Last week, someone at the court leaked one
of its draft decisions to political commentator Amit Segal. Segal
reported that the 15-member court is split 8-7 in favor of canceling the
amendment to Basic Law: The Judiciary. The two deciding votes are
Hayut’s and Baron’s. If the judgment is issued after the three months is
up, the amendment will be upheld.
Ironically, in her draft ruling, Hayut
argues that the parliamentary vote on the amendment, which was passed by
a 64-56 majority in the 120-member Knesset—was too close to be
“legitimate,” and therefore, cannot stand.
In the aftermath of Oct. 7, Prime Minister
Benjamin Netanyahu welcomed his arch-rival, former Defense Minister
Benny Gantz, and his party into the emergency government and the War
Cabinet.

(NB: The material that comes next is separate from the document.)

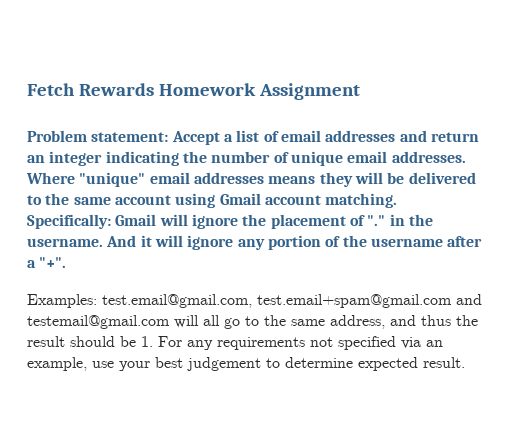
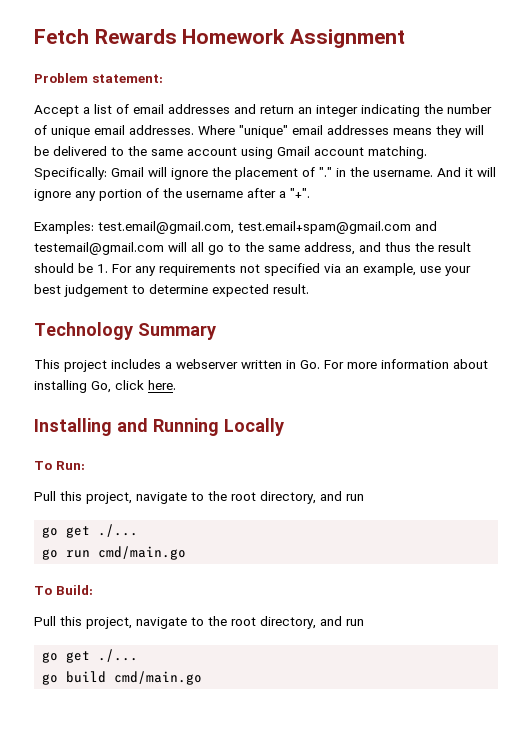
(169, 137) none -> (163, 78) //
(465, 362) none -> [34,322,216,340] [34,359,488,372] [34,380,176,393] [34,418,284,436] [34,461,85,470] [34,491,364,504] [42,524,139,538] [42,546,187,560] [34,585,93,595] [34,616,364,629] [42,649,139,663] [42,671,203,685] // Technology Summary // This project includes a webserver written in Go. For more information about installing Go, click here. // Installing and Running Locally // To Run: // Pull this project, navigate to the root directory, and run // go get ./... // go run cmd/main.go // To Build: // Pull this project, navigate to the root directory, and run // go get ./... // go build cmd/main.go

Gantz spoke for the public when he explained that the
partnership was not political but rather a “fellowship in fate.”
When Gantz brought his party into the
Netanyahu government, the first thing they agreed to do was to postpone
all discussion of legal reform until after the war. Recognizing that the
dispute was serious because the issue is serious, Netanyahu and Gantz
agreed it was essential to set it aside to keep the public unified.

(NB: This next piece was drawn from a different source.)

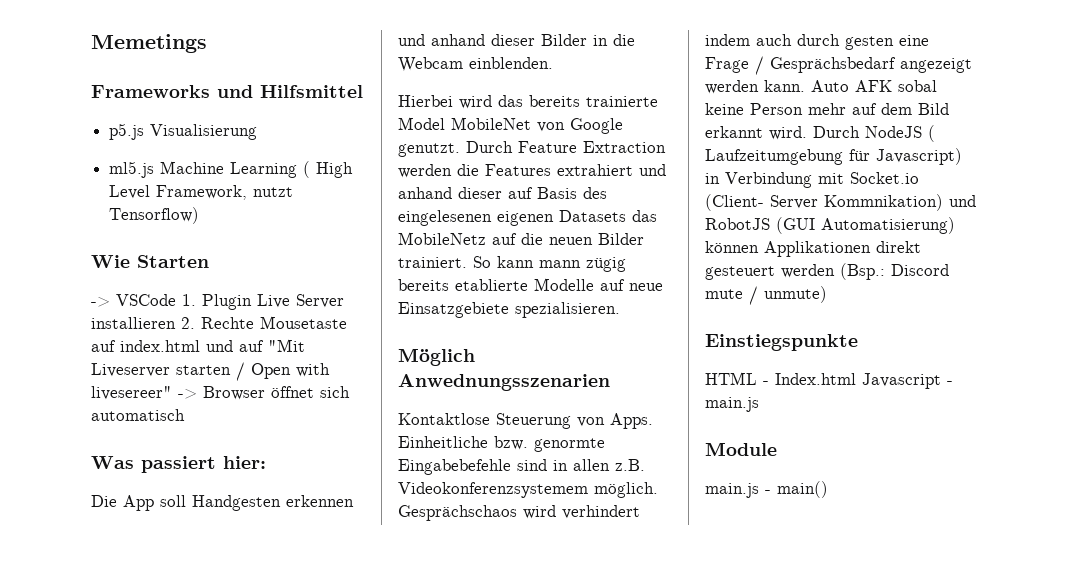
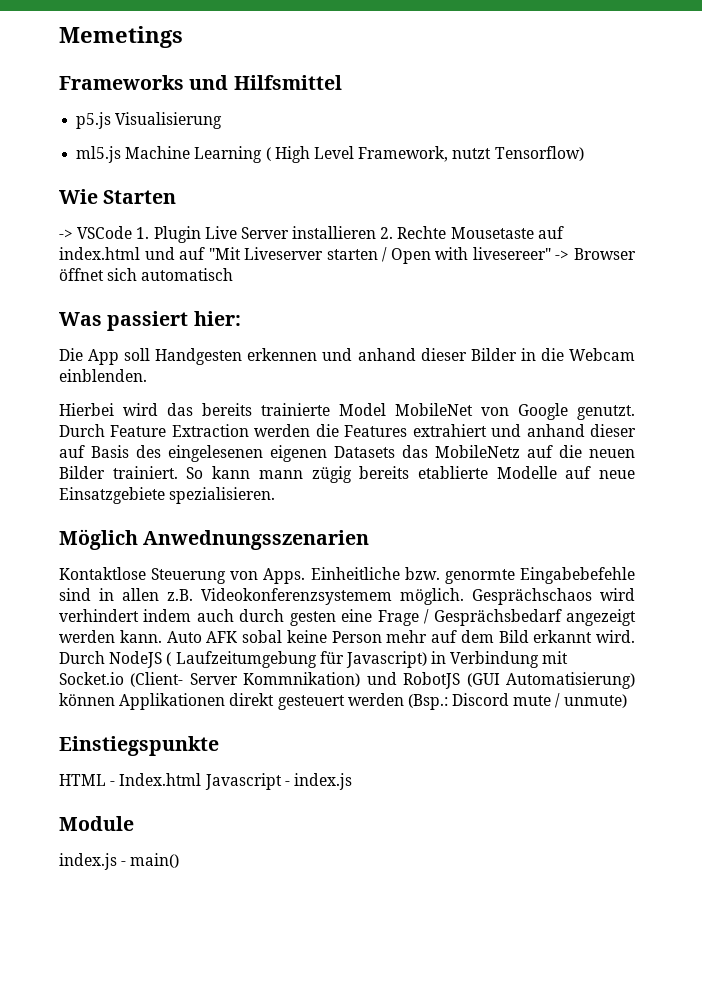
[705,397,759,412] main.js -> [293,773,352,790] index.js
[705,483,759,498] main.js -> [59,853,117,870] index.js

Their determination to put unity above
even the most critical issues on the national agenda, including the form
of Israel’s democratic system, reflected the will of the public. The
Direct Polls survey last week showed that for 62% of the public, the top
goal for the day after the war is ushering in a period of national
reconciliation.
Hayut’s decision to use her last weeks of
residual power to issue her judgment has been likened to throwing a hand
grenade into a crowded IDF barrack. The government and Knesset
responded to Hayut’s hand grenade by saying they would not respond until
the war is over.
Failed politicians and generals
Hayut’s allies—the same failed politicians
and generals who incited the year-long riots—are using her assault to
sow demoralization and reinstate their anti-government protests in the
midst of the current war.
Former IDF Chief of General Staff Lt. Gen.
(res.) Dan Halutz, who oversaw the 2005 expulsion of all Jews from Gaza
and the destruction of their communities in the framework of Israel’s
withdrawal from the Strip, and then led Israel to military defeat in the
Second Lebanon War in 2006, declared last week that Israel has lost the
Hamas war. He called for the left to wage a civil war and promised that
victory will come when Netanyahu leaves power.
In his eulogy to his son Elhanan, Rabbi
Binyamin Kalmanzon said, “Our sacred country is now experiencing one of
the gravest crises in its history. The order of the day is unity!
Disagreement can become a lethal bacterium, bacteria that escalate every
possible disagreement. All ill will causes needless hatred.
“The enemy picked up our discord and
division and convinced itself that this is the time to defeat us. For
the sake of humanity, in the name of love of humanity and repairing the
world, for the infants and the elderly, for the women and children, we
must expunge this murderous evil.”
The mission of Israeli society today is to
keep faith with the people of Be’eri and with the Kalmanzon brothers.
We must marginalize the forces in our society who seek to divide us even
at the cost of national destruction, set aside our differences, and
work together towards victory at all costs.